▶ Your instructions
Each line from the one with "<span>移動平均( Close, 11 )</span>" through the last line of the records must be output exactly, both ends included.

[User interface change data]
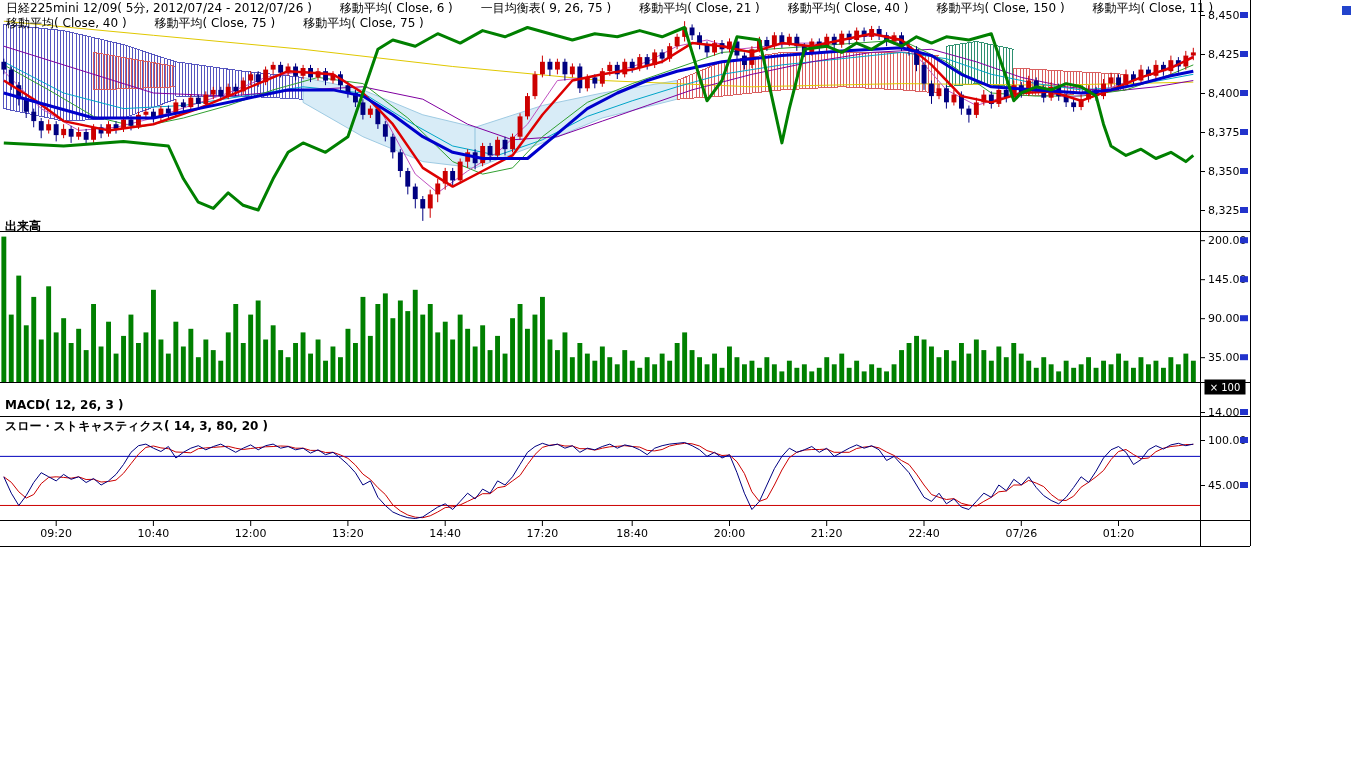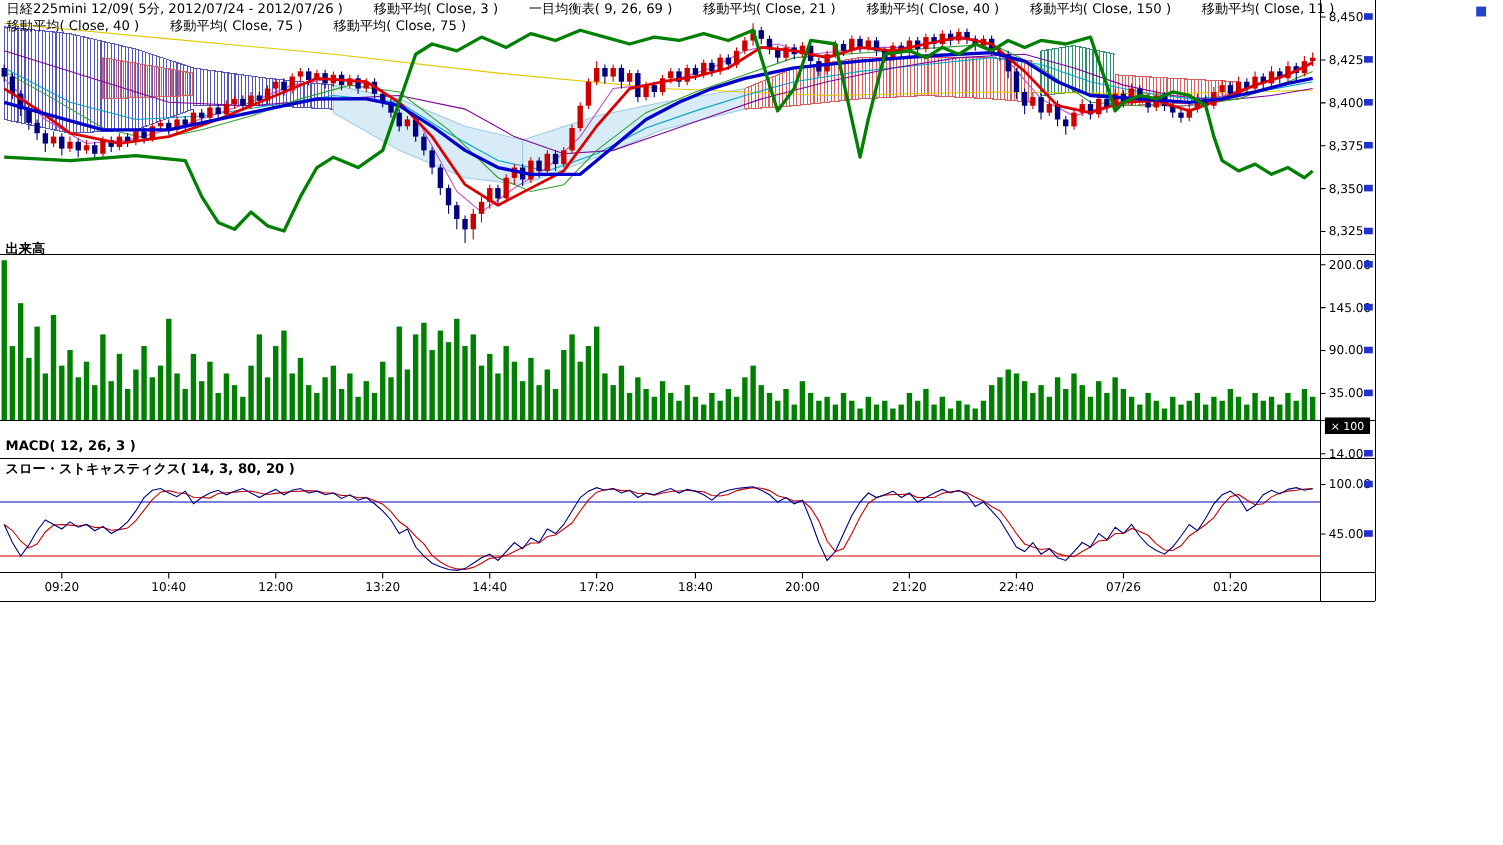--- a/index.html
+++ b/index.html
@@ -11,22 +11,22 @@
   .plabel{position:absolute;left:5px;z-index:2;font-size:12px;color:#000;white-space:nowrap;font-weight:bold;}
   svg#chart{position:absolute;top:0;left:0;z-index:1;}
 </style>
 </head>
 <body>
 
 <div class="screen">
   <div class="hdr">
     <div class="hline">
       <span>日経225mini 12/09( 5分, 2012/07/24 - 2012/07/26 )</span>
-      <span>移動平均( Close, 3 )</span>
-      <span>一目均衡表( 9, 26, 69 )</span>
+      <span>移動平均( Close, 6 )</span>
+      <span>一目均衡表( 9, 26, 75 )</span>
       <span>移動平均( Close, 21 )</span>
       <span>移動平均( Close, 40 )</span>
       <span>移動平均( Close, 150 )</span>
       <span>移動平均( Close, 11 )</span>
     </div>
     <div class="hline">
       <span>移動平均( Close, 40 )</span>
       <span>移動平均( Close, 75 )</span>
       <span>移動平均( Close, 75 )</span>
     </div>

▶ Response area
       <span>移動平均( Close, 11 )</span>
     </div>
     <div class="hline">
       <span>移動平均( Close, 40 )</span>
       <span>移動平均( Close, 75 )</span>
       <span>移動平均( Close, 75 )</span>
     </div>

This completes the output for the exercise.